Setelah itu aku bikin versi adaptasi yang bisa dinyanyikan: mengecek jumlah suku kata, penekanan kata, dan mencoba mempertahankan rima atau alur melodi. Lagu ini penuh humor dan kebahagiaan rumah tangga, jadi saya berusaha mempertahankan kata-kata informal seperti 'I want to drive away and never come back' yang bisa jadi 'aku mau kabur jauh dan tak kembali', atau disingkat jadi 'aku mau kabur dan tak kembali' agar tetap mengalir. Pilihan kosakata juga penting — saya lebih suka kata-kata sehari-hari daripada yang terlalu baku karena vokal dan emosi harus terpancar saat dinyanyikan.

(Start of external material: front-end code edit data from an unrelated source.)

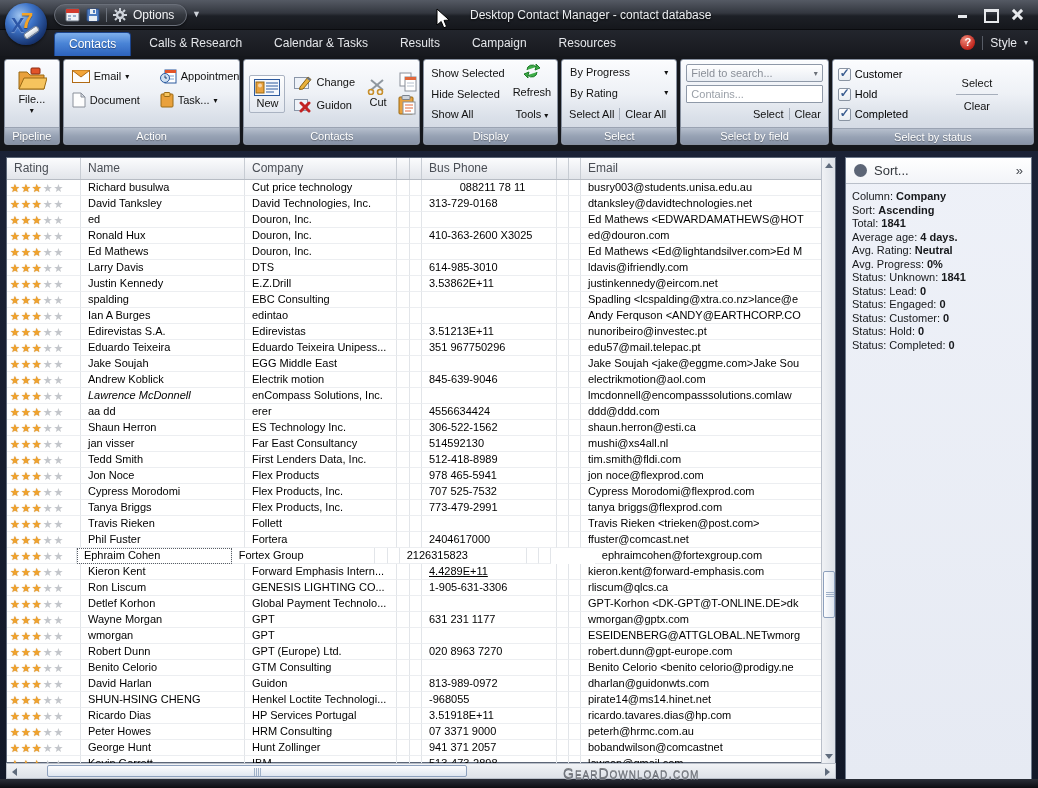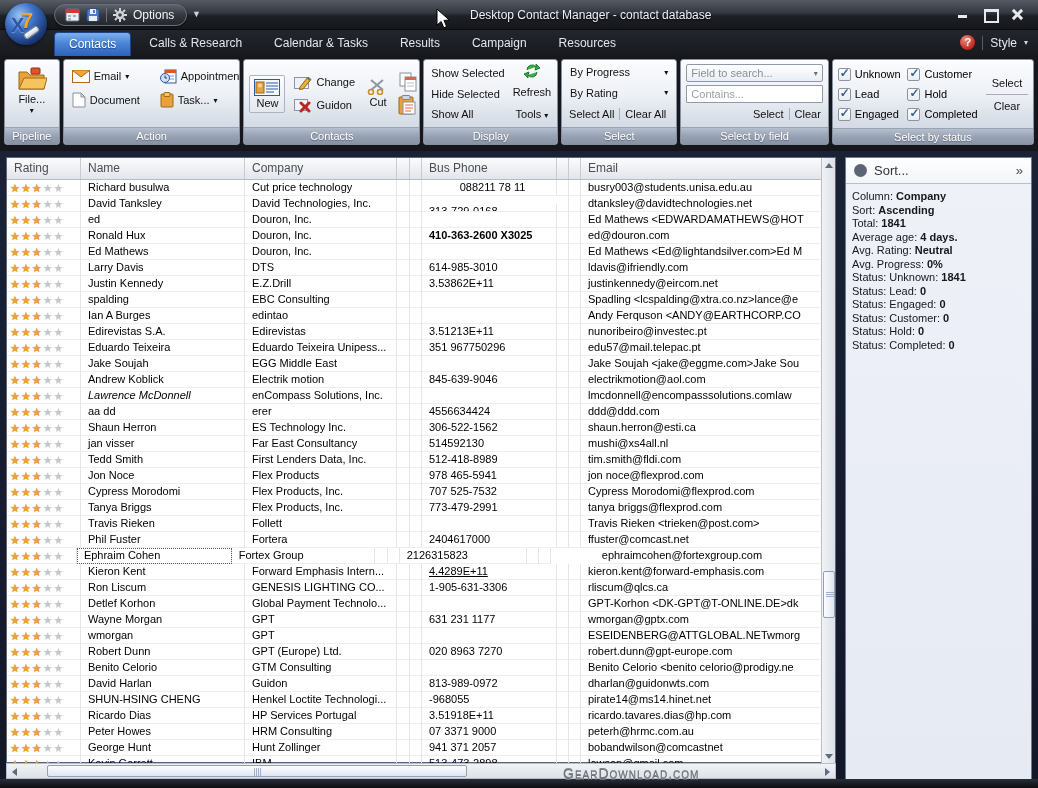--- a/index.html
+++ b/index.html
@@ -396,20 +396,6 @@
 
   <div class="rib-group" style="width:207px">
     <div class="rg-body" style="display:flex;gap:4px;">
-      <div id="status-col1" style="display:flex;flex-direction:column;width:74px;">
-          <div class="chk-row">
-            <span class="chk checked"></span>
-            <span>Unknown</span>
-          </div>
-          <div class="chk-row">
-            <span class="chk checked"></span>
-            <span>Lead</span>
-          </div>
-          <div class="chk-row">
-            <span class="chk checked"></span>
-            <span>Engaged</span>
-          </div>
-        </div>
       <div id="status-col2" style="display:flex;flex-direction:column;width:84px;">
           <div class="chk-row">
             <span class="chk checked"></span>

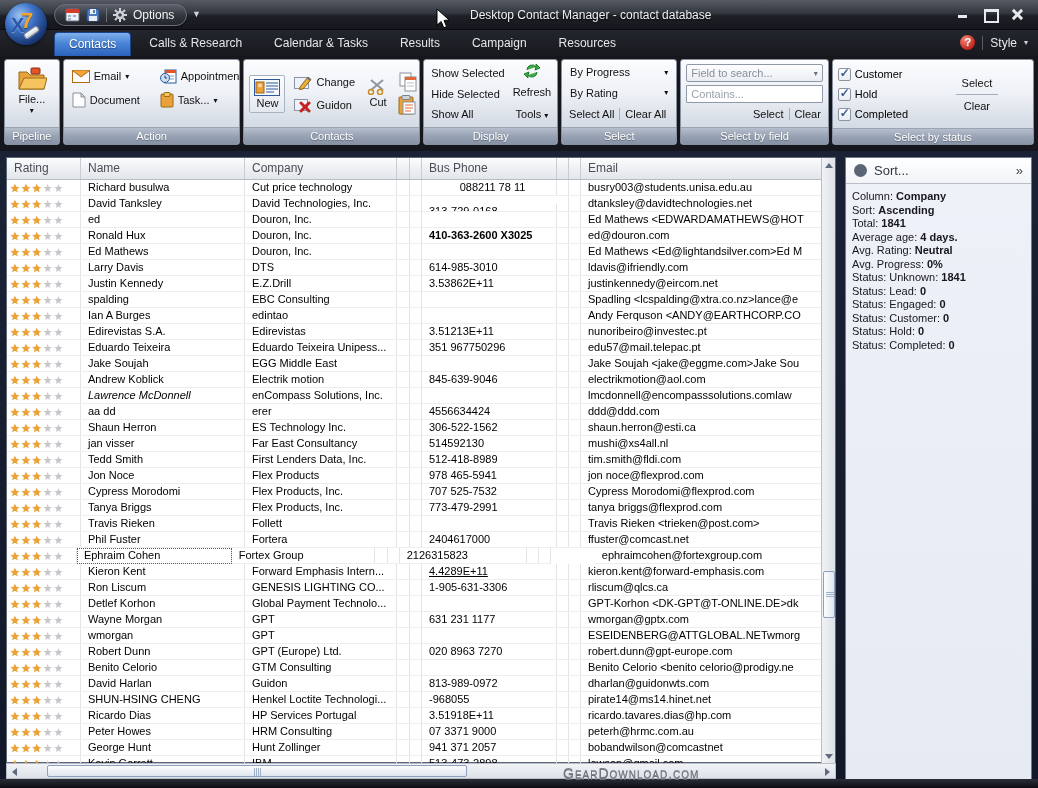--- a/index.html
+++ b/index.html
@@ -452,7 +452,7 @@
         <div class="gcell" style="width: 152px;">David Technologies, Inc.</div>
         <div class="gcell" style="width: 13px;"></div>
         <div class="gcell" style="width: 12px;"></div>
-        <div class="gcell" style="width: 135px; margin-top: 8px;">313-729-0168</div>
+        <div class="gcell" style="width: 135px;">313-729-0168</div>
         <div class="gcell" style="width: 12px;"></div>
         <div class="gcell" style="width: 12px;"></div>
         <div class="gcell" style="width: 242px;">dtanksley@davidtechnologies.net</div>

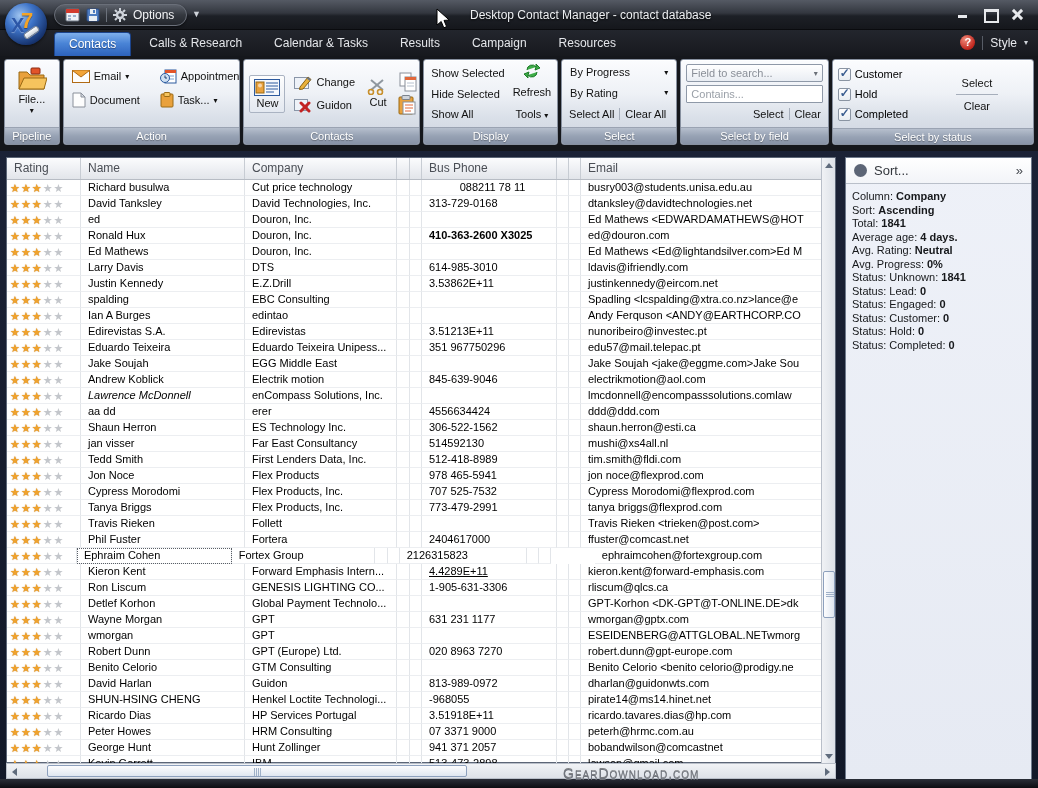--- a/index.html
+++ b/index.html
@@ -474,7 +474,7 @@
         <div class="gcell" style="width: 152px;">Douron, Inc.</div>
         <div class="gcell" style="width: 13px;"></div>
         <div class="gcell" style="width: 12px;"></div>
-        <div class="gcell" style="width: 135px; font-weight: bold;">410-363-2600 X3025</div>
+        <div class="gcell" style="width: 135px;">410-363-2600 X3025</div>
         <div class="gcell" style="width: 12px;"></div>
         <div class="gcell" style="width: 12px;"></div>
         <div class="gcell" style="width: 242px;">ed@douron.com</div>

Selain itu, aku suka menuliskan dua versi: versi makna (literal) dan versi panggung (dinamis, bisa dinyanyikan). Versi makna berguna untuk orang yang ingin memahami cerita; versi panggung berguna kalau mau cover. Kalau ada referensi budaya yang terlalu Amerika, kadang-kadang aku mempertahankan aslinya sebagai nuansa asing, atau mengganti dengan padanan lokal yang punya efek emosional serupa. Menyelesaikannya terasa seperti merajut ulang perasaan, dan aku selalu senang ketika terjemahan itu masih bisa bikin pipiku tersenyum saat menyanyinya.